На первый взгляд это кажется странным. Не станет же никто всерьез говорить, что иссякли или грозят иссякнуть сюжеты романа пли драмы. Почему на долю кинематографа выпало это privillegium odiosum71?
Уверенность наша в том, что круг сюжетов в искусстве неисчерпаем, основывается на сознании неповторяемости человеческой индивидуальности. Применяясь к знаменитому определению Золя, можно сказать, что если природа, которую воспроизводит художник, едина, то зато разнообразие художественных темпераментов бесконечно, и, стало быть, бесконечно количество «сюжетов». Сколько ни пишут люди о любви, – уже много тысячелетий пишут о ней, а тема эта все еще не исчерпана.
Почему же кинематограф не причастен к этому богатству? Да именно потому, что он до сих пор (за ничтожными исключениями) самым ревностным образом заботится об устранении всякого индивидуального творчества. Пусть не называют мне имен прославленных артистов и режиссеров. Разумеется, среди них немало людей талантливых и оригинальных. Но это – исполнители. А я говорю о творце, о том, кто создает кинематографическую пьесу. И разве не показательно ли, что публика знает десятки имен режиссеров и артистов, но об авторах сценариев не знает почти ничего? Имя автора, мгновенно мелькнувшее на экране, тотчас же забывается. И, по совести говоря, совершенно справедливо. Никому это имя не интересно, потому что будь автор хоть семи пядей во лбу, ему не дадут разгуляться, не дадут проявить свой «темперамент». Это вовсе не входит в расчеты тех, кто в конечном счете является вершителем судеб кинематографа.
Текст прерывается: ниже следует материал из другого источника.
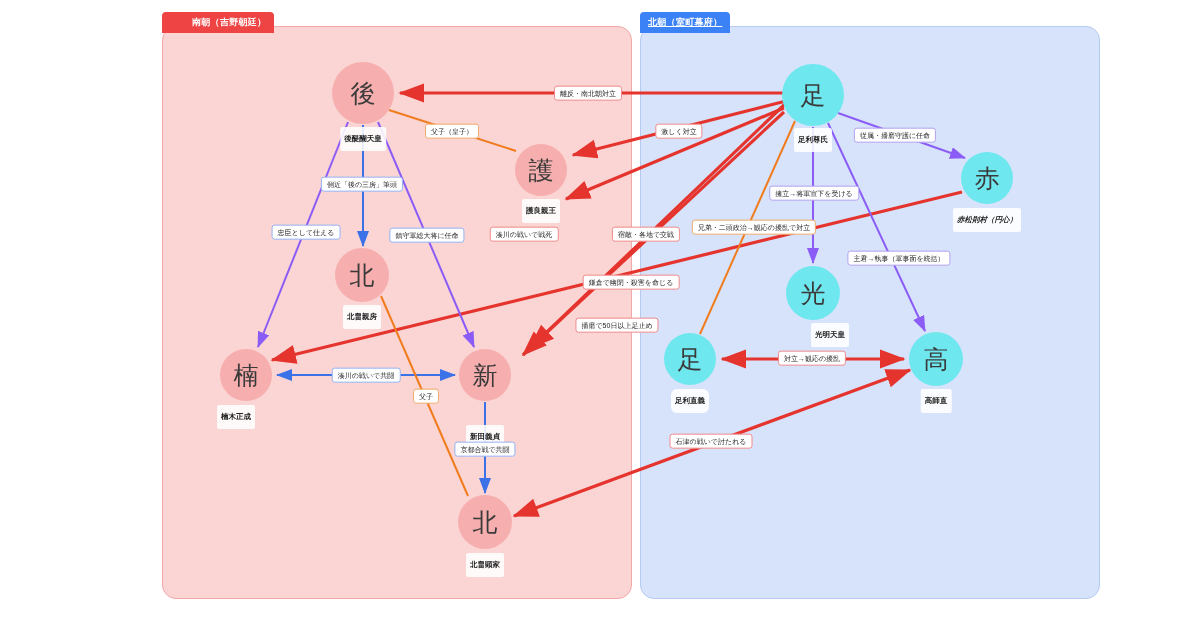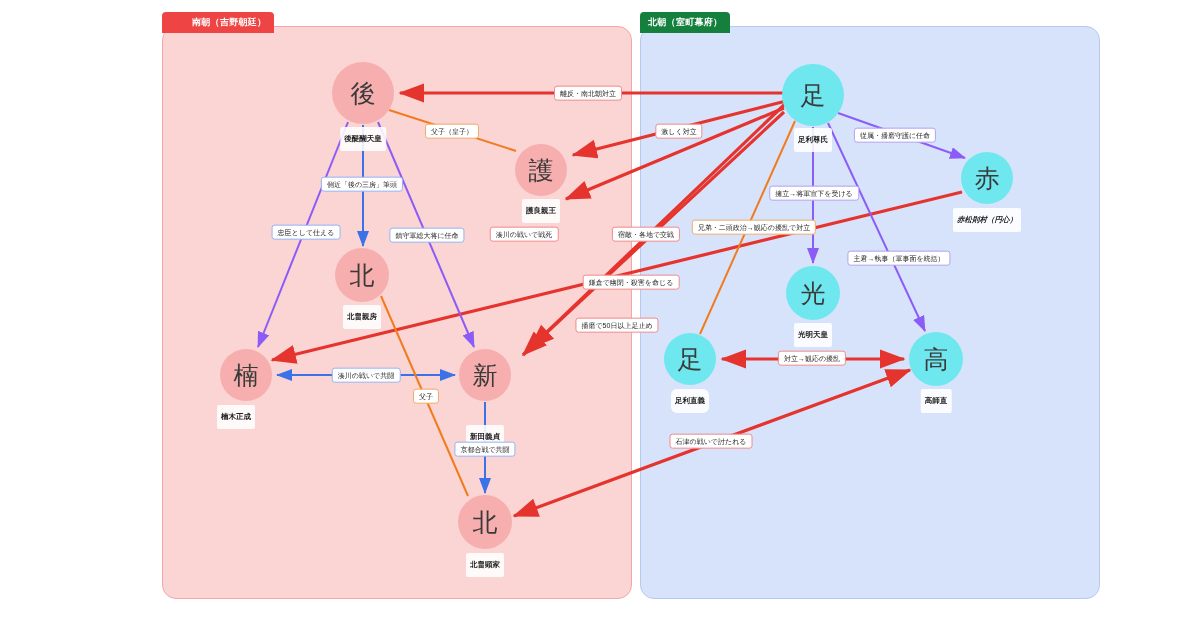--- a/index.html
+++ b/index.html
@@ -10,21 +10,21 @@
   .panel { position:absolute; border-radius:14px; }
   .panel.south { left:162px; top:26px; width:470px; height:573px;
     background:#fbd4d4; border:1.5px solid #f2a8a8; }
   .panel.north { left:640px; top:26px; width:460px; height:573px;
     background:#d7e3fb; border:1.5px solid #b6c9f0; }
 
   .panel-tag { position:absolute; color:#fff; font-size:9px; font-weight:bold;
     padding:4px 8px; border-radius:4px 4px 0 0; letter-spacing:.3px;
     white-space:nowrap; }
   .tag-south { left:162px; top:12px; background:#ef4444;padding-left:30px; }
-  .tag-north { left:640px; top:12px; background:#15803d; }
+  .tag-north { left:640px; top:12px; background:#3b82f6;text-decoration:underline; }
 
   .node { position:absolute; border-radius:50%; display:flex;
     align-items:center; justify-content:center; font-size:25px;
     color:#3a3a3a; font-weight:normal; }
   .node.s { background:#f7aeae; }
   .node.n { background:#6ee7ef; }
 
   .node-label { position:absolute; font-size:7.5px; color:#222;
     background:rgba(255,255,255,.88); padding:7px 4px; border-radius:2px;
     white-space:nowrap; transform:translateX(-50%); font-weight:bold; }
@@ -139,21 +139,21 @@
   <div class="node s" style="left:458px;top:495px;width:54px;height:54px;">北</div>
   <div class="node-label" style="left:485px;top:553px;">北畠顕家</div>
 
   <div class="node n" style="left:782px;top:64px;width:62px;height:62px;">足</div>
   <div class="node-label" style="left:813px;top:128px;">足利尊氏</div>
 
   <div class="node n" style="left:961px;top:152px;width:52px;height:52px;">赤</div>
   <div class="node-label" style="left:987px;top:208px;font-style:italic;">赤松則村（円心）</div>
 
   <div class="node n" style="left:786px;top:266px;width:54px;height:54px;">光</div>
-  <div class="node-label" style="left:813px;top:323px;">光明天皇</div>
+  <div class="node-label" style="left:830px;top:323px;">光明天皇</div>
 
   <div class="node n" style="left:664px;top:333px;width:52px;height:52px;">足</div>
   <div class="node-label" style="left:690px;top:389px;border-radius:6px;">足利直義</div>
 
   <div class="node n" style="left:909px;top:332px;width:54px;height:54px;">高</div>
   <div class="node-label" style="left:936px;top:389px;">高師直</div>
 
   <div class="edge-label el-red" style="left:588px;top:93px;">離反・南北朝対立</div>
   <div class="edge-label el-red" style="left:679px;top:131px;">激しく対立</div>
   <div class="edge-label el-red" style="left:646px;top:234px;">宿敵・各地で交戦</div>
Всякое индивидуальное – т. е. всякое подлинное – творчество обладает, в той или иной степени, свойством исключительности. Не все сразу его поймут, а кое-кто и вовсе его отвергнет. На то оно индивидуально. Напротив того, кинематографическая фильма всегда рассчитана на массовый сбыт. С этой целью из нее старательно устраняется все, что могло бы привести к отбору зрителя, все, что обращается к дифференцированному вкусу. Она должна равняться по самому элементарному вкусу, так как самое элементарное есть вместе с тем наиболее общее. Таким образом, кинематографическое творчество, в противоположность всякому другому художественному творчеству, не индивидуально и лично, а универсально и анонимно. Его идеал – быть безличным, насколько это возможно. В этом стремлении оно не знает пределов. В своей погоне за массовым зрителем оно жертвует даже неотъемлемой прерогативой искусства – его правом быть национальным. Высшая амбиция всякого ателье – найти сбыт во всем мире, подобно автомобилям Форда, швейным машинам Зингера или муке Нестле. Большая фильма должна быть одинаково понятна парижанину и жителю Капской колонии72, исландцу и турку. В силу этого допустимы только самые плоские символы, самые общие места, самые универсальные эмоции. Ясно, что в этой нейтрализованной среде никакие творческие процессы немыслимы. Здесь никакой оригинальный замысел неосуществим. Здесь уместны только режиссерские трюки.
Если мы обратимся к тем немногим фильмам, которые могут претендовать на место в искусстве, то сразу же обнаружится, что сила их не в изощренности постановки и не исключительно в хорошей игре, а прежде всего в том, что в них оставлен – насколько это совместимо с особенностями экрана – в неприкосновенности творческий замысел автора. Таков, например, «Отец Сергий», в котором бросается в глаза техническая беспомощность и который все же захватывает и потрясает как никакая другая фильма, потому что в нем веет подлинный толстовский гений, не вытравленный режиссерами, мечтающими об успехе у всех без исключения людей во всех пяти частях света.